Jérôme Fourquet a le mérite de les décortiquer par le menu, en fouillant jusqu’aux racines de ces multiples fractures.

Le politologue s’appuie notamment sur les enseignements d’innombrables sondages réalisés au fil des ans par l’IFOP, le célèbre institut dont il est un des responsables.

Voici quelques unes des grandes transformations décrites dans son essai « L’ Archipel Français », sous-titré « Naissance d’une nation multiple et divisée ».

R. A.

 

# Le déclin du catholicisme

La première raison de cet émiettement de notre société vient de ce que Jérôme Fourquet appelle la «dislocation de la matrice catholique de notre pays».

Pays chrétien tout au long de son histoire, la France a bénéficié du ciment apporté dans une grande partie de la population par la pratique religieuse, ses rites, ses traditions et ses valeurs morales. Ce ciment religieux est en train de se déliter d’une manière spectaculaire. Avec une accélération très rapide au cours des dernières années.

Ainsi 30% des enfants sont aujourd’hui baptisés comparé à 49% il y a vingt ans.
La pratique religieuse évaluée sur le critère de l’assistance à la messe dominicale ne concerne plus que 7% des baptisés et 6% seulement de l’ensemble de la population.

Indice encore plus révélateur du déclin de la religion catholique : la disparition du prénom de Marie.

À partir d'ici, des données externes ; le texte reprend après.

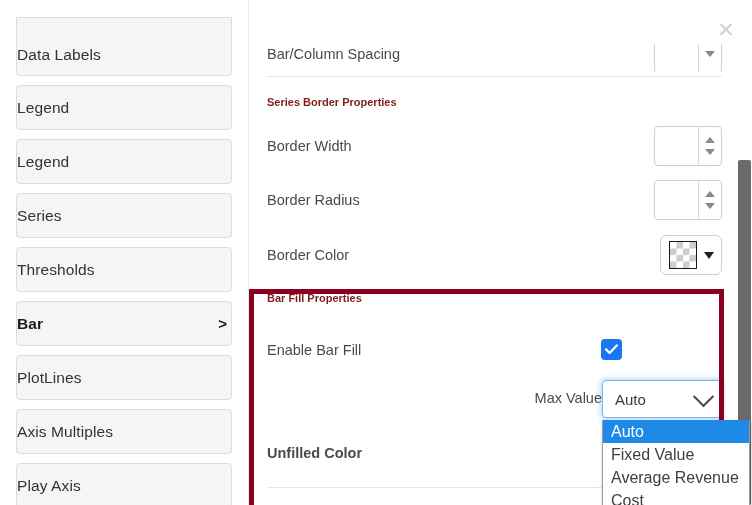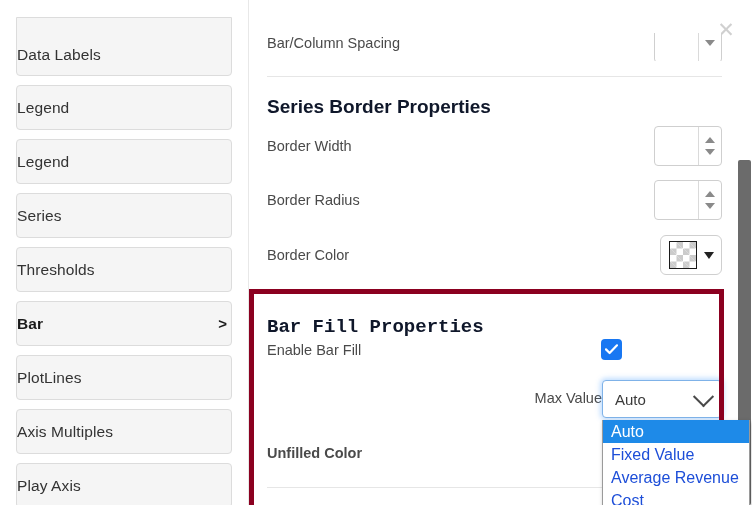--- a/index.html
+++ b/index.html
@@ -122,7 +122,7 @@
   .clip-row {
     position: absolute;
     left: 18px;
-    top: 33px;
+    top: 44px;
     width: 455px;
     height: 28px;
     overflow: hidden;

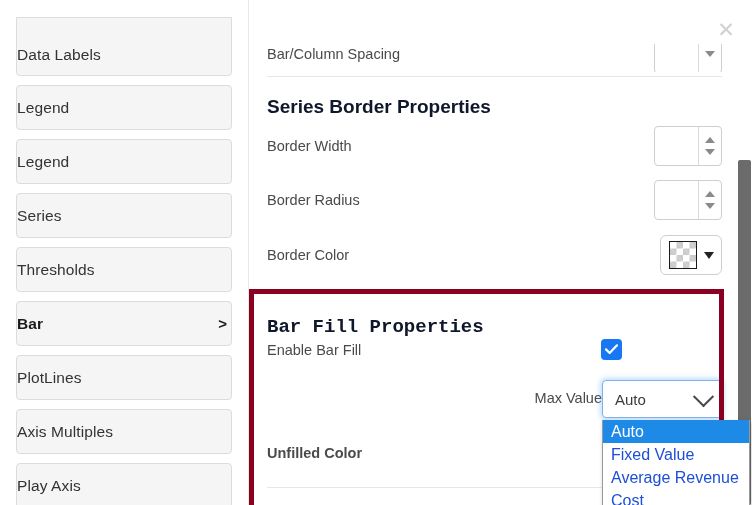--- a/index.html
+++ b/index.html
@@ -106,9 +106,9 @@
     color: #4a4a4a;
   }
   .section-title {
-    font-size: 19px;
+    font-size: 11px;
     font-weight: bold;
-    color: #0f172a;
+    color: #7f1d1d;
   }
   .divider {
     position: absolute;

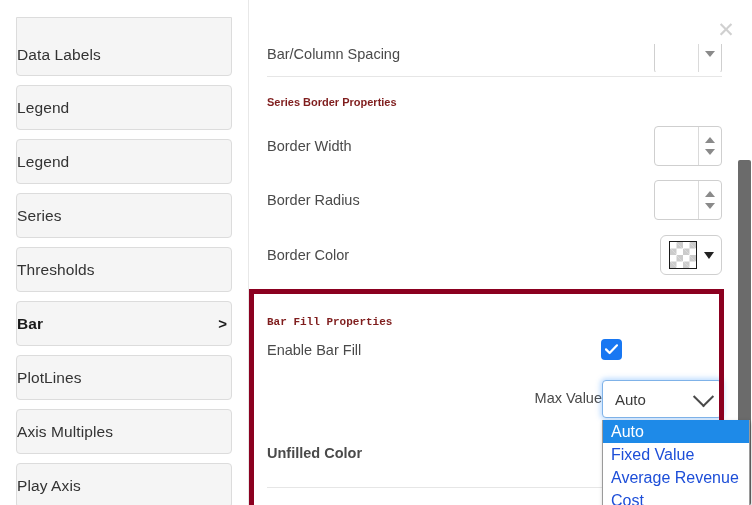--- a/index.html
+++ b/index.html
@@ -411,7 +411,7 @@
 
     <div class="divider" style="top:290px;"></div>
 
-    <div class="prow" style="top:316px;font-family:Liberation Mono, monospace;">
+    <div class="prow" style="top:292px;">
       <div class="section-title">Bar Fill Properties</div>
     </div>
 

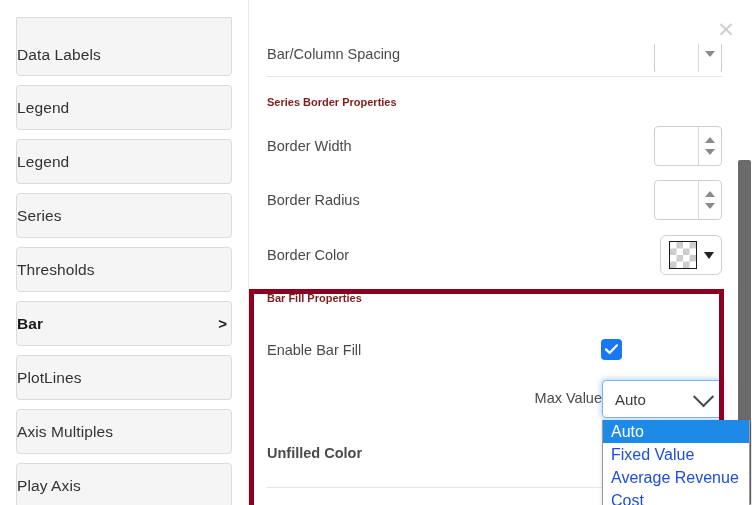--- a/index.html
+++ b/index.html
@@ -282,7 +282,7 @@
     font-size: 16px;
     line-height: 23px;
     padding: 0 3px 0 8px;
-    color: #1d4ed8;
+    color: #404040;
     white-space: nowrap;
     cursor: pointer;
   }

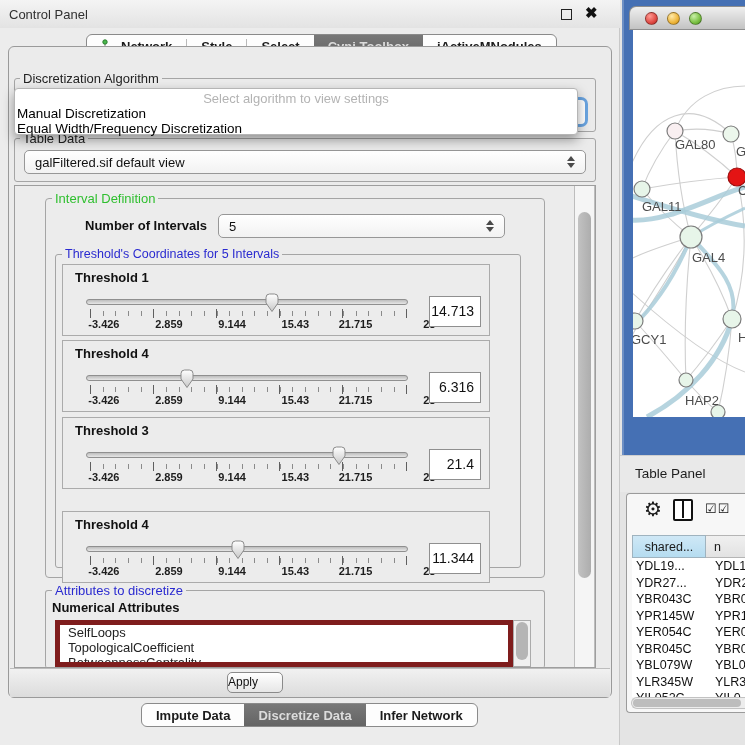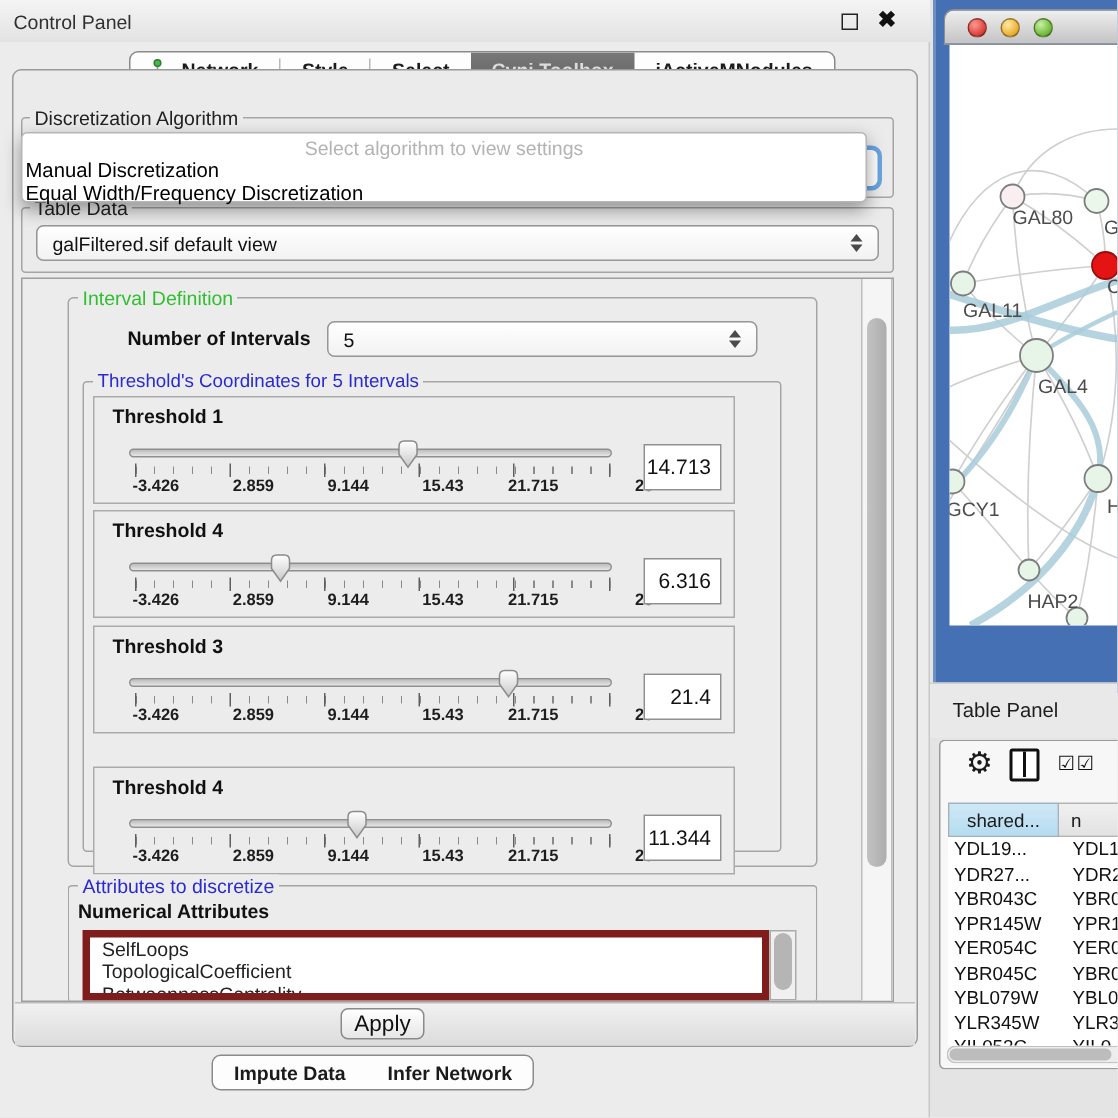--- a/index.html
+++ b/index.html
@@ -58,7 +58,7 @@
   #attr-scroll-thumb { left:516px; top:622px; width:12px; height:38px; background:#b5b5b5; border-radius:6px; }
 
   #apply-row { left:10px; top:668px; width:600px; height:29px; background:linear-gradient(#f1f1f1,#dcdcdc); border-top:1px solid #bdbdbd; }
-  #apply-btn { left:227px; top:672px; width:56px; height:21px; background:linear-gradient(#ffffff,#e6e6e6); border:1px solid #8a8a8a; border-radius:5px; font-size:15px; color:#111; text-align:center; line-height:19px; }
+  #apply-btn { left:227px; top:672px; width:56px; height:21px; background:linear-gradient(#ffffff,#e6e6e6); border:1px solid #8a8a8a; border-radius:5px; font-size:12px; color:#111; text-align:left; line-height:19px; }
 
   
   #combo-focus-sliver { left:500px; top:97px; width:88px; height:30px; border:3px solid #6aa4e0; border-radius:7px; background:#fff; }

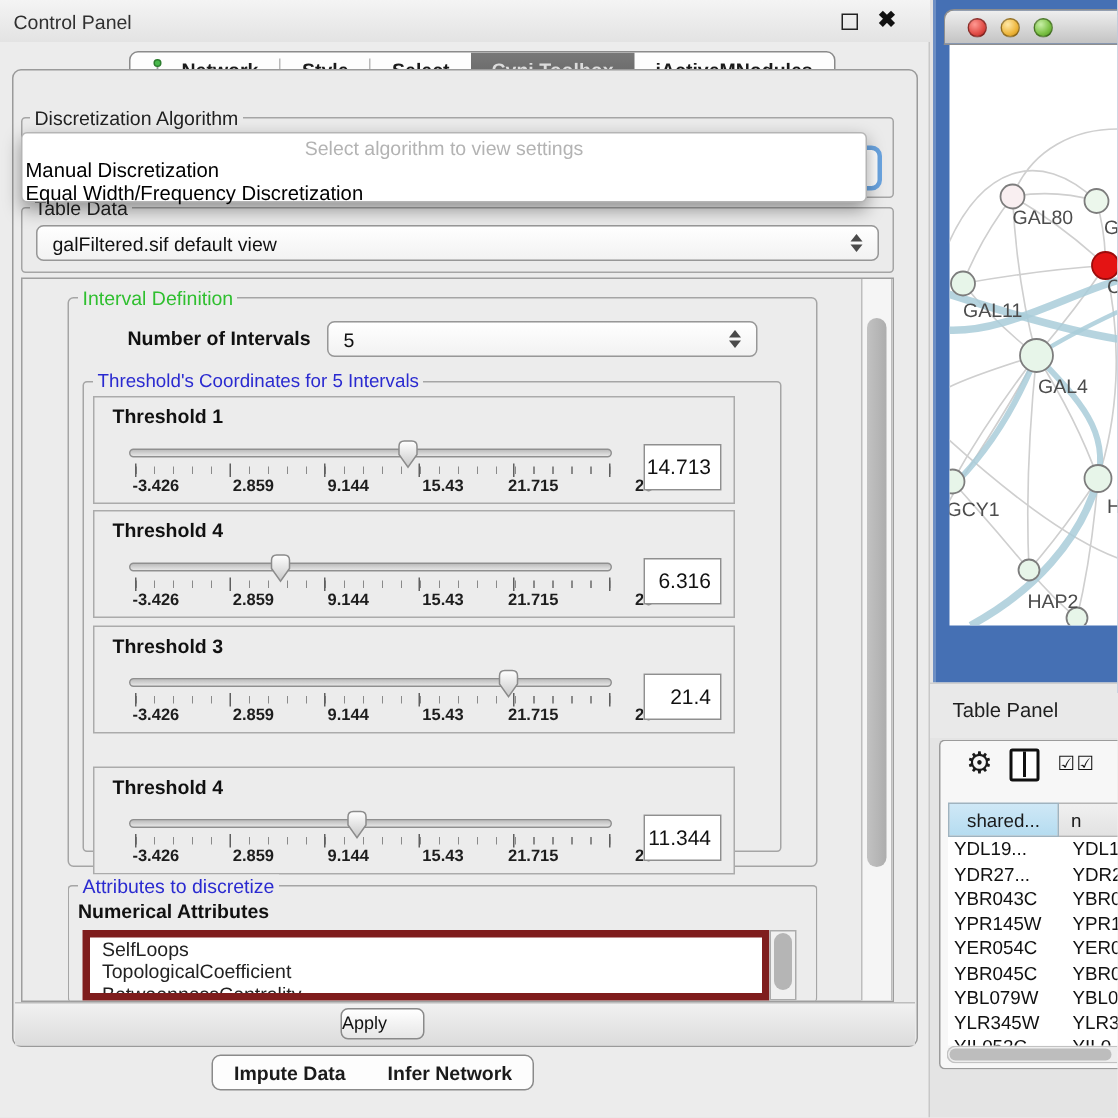--- a/index.html
+++ b/index.html
@@ -295,6 +295,9 @@
     <div id="bottom-tabs" class="abs seg-bar">
       <div class="seg">
           <span>Impute Data</span>
+        </div>
+      <div class="seg selected">
+          <span>Discretize Data</span>
         </div>
       <div class="seg">
           <span>Infer Network</span>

Ce prénom porté par la mère de Jésus était donné à une petite fille sur cinq au début du 20ème siècle. En 1970, seulement 1% des nouvelles-nées recevaient ce prénom. Aujourd’hui avec 0,3% des occurrences, il n’a plus qu’une place anecdotique…
Autre reflet de ce déclin : le nombre de religieux qui atteignait le chiffre de 177 000 à la veille de la Révolution et qui s’était maintenu à ce niveau jusqu’en 1950 s’est littéralement effondré. Il ne sont plus aujourd’hui que près de 50 000.

#Le déclin du parti communiste

« L’archipélisation » de la société française a une autre cause, le déclin du parti communiste français. Le PCF qui était en quelque sorte le pendant laïque du catholicisme, contribuait aussi depuis le milieu du vingtième siècle à la structuration de la société française.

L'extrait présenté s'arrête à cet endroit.